YOUR GOAL: In your copy of the entries, please include no pictures and return every word exactly.

_ _ _ _ _ _ _

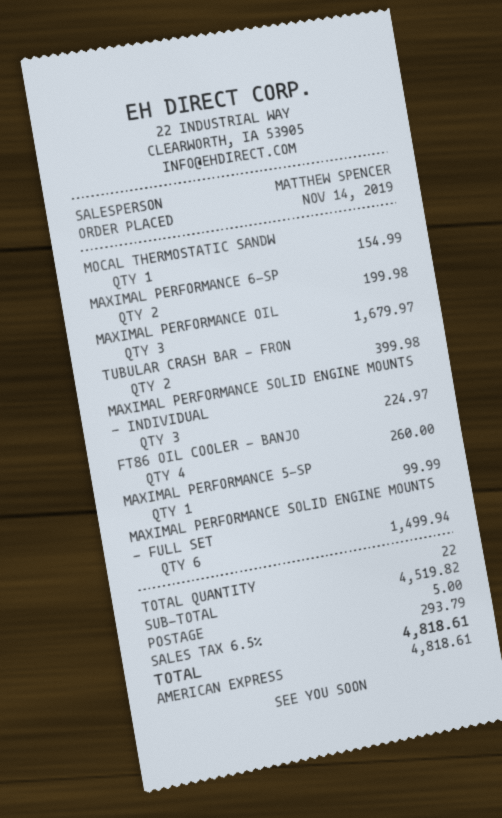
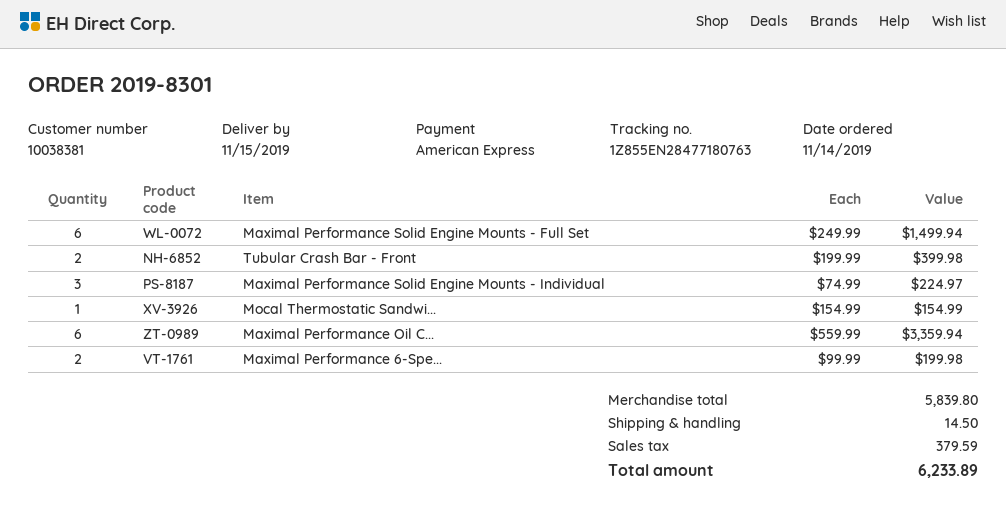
MAXIMAL PERFORMANCE OIL: 3 for 1679.97 -> 6 for 3359.94
FT86 OIL COOLER - BANJO: 4 for 260.00 -> none
MAXIMAL PERFORMANCE 5-SP: 1 for 99.99 -> none
subtotal: 4519.82 -> 5839.80
shipping: 5.00 -> 14.50
tax: 293.79 -> 379.59
total: 4818.61 -> 6233.89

_ _ _ _ _ _ _

TASK OUTPUT:
MAXIMAL PERFORMANCE OIL: 3 for 1679.97 -> 6 for 3359.94
FT86 OIL COOLER - BANJO: 4 for 260.00 -> none
MAXIMAL PERFORMANCE 5-SP: 1 for 99.99 -> none
subtotal: 4519.82 -> 5839.80
shipping: 5.00 -> 14.50
tax: 293.79 -> 379.59
total: 4818.61 -> 6233.89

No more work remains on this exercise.